Thursday, August 30, 2007

Iran after the long weekend?

If you really want to get worried, read Professor Cole's post today on the Cheney administration's plan to roll out a PR offensive on an impending attack of Iran after the Labor Day weekend:


there has been some recent similar reporting. For instance, just on Tuesday Raw Story covered a paper by two British academics arguing that the US has the capability and perhaps the intention of launching an aerial assault on Iran's enrichment facilities.

Earlier, McClatchy reported on Aug. 9 that Cheney has been urging bombing of Iranian trails to Iraq. This position struck me as eerily reminiscent of Nixon-Kissinger's treatment of Cambodia (which is what really caused the Khmer Rouge horrors, not, as Bush said the other day, US withdrawal from Vietnam; we dropped enormous amounts of ordnance on that country and severely disrupted it).
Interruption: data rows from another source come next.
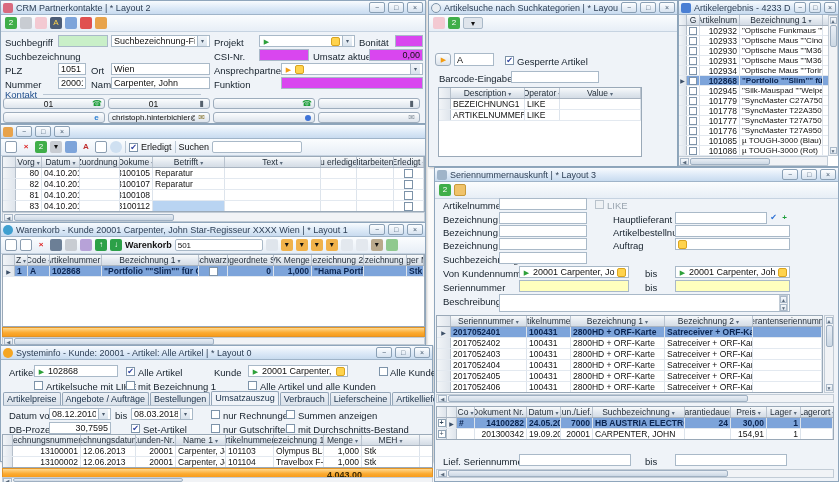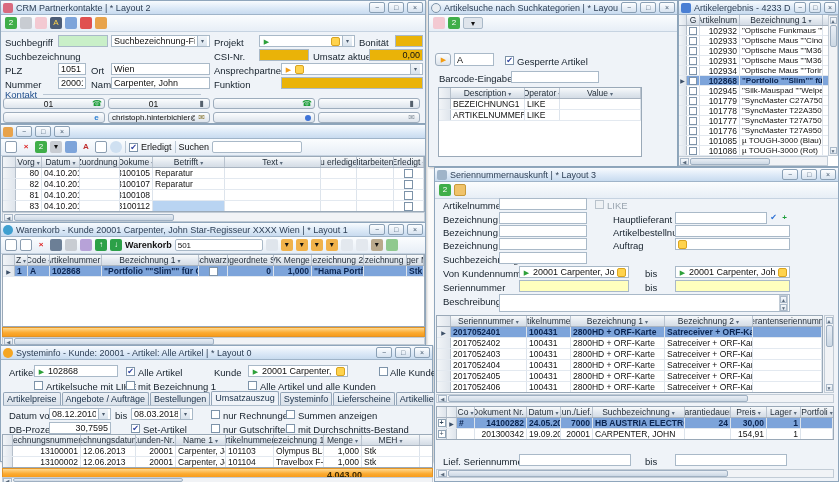"0,00" .i.gr2 { background: #eab308 -> #d946ef }
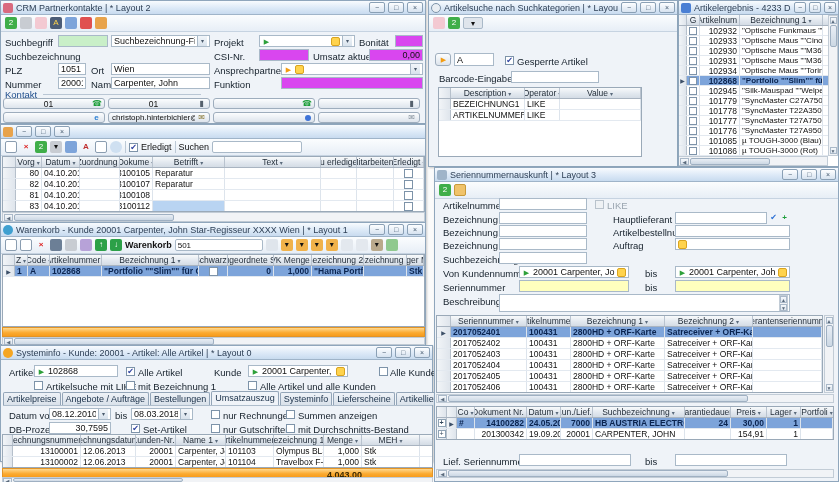"Systeminfo" span.tab { text: Systeminfo -> Verbrauch }
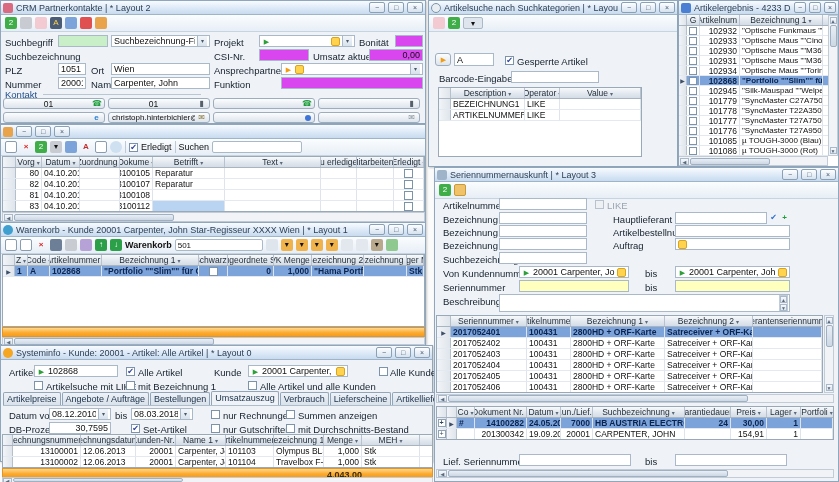"Portfoli" div.gh { text: Portfoli -> Lagerort }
You'd think this was all hyperbole, but clearly Bush has ratcheted up the rhetoric lately. Glen Greenwald has a post on the insane speech that Bush gave this week, in which he said:

Iran's actions threaten the security of nations everywhere. And that is why the United States is rallying friends and allies around the world to isolate the regime, to impose economic sanctions. We will confront this danger before it is too late


...among other threats.

Obviously, the idea here is to attack from the air, as the idea of a groundwar is even to fantastic for these lunatics to dream about. Cheney, Podhoretz, Giuliani, Kristol, etc are hell bent on bombing Persia back into the middle ages. Imagine the consequences of that. Really, someone needs to get a hold on this white house, before it's too late. Or perhaps, as Greenwald points out, it already is:

The Iraq debate is over, at least from the perspective of actual results. It has been over for some time. The Congress is never going to force Bush to withdraw from Iraq. We are going to remain in Iraq in more or less the same posture through the end of the Bush presidency. That is just a fait accompli. The real issue of grave importance that remains unresolved is Iran, and it is hard to find causes for optimism there either.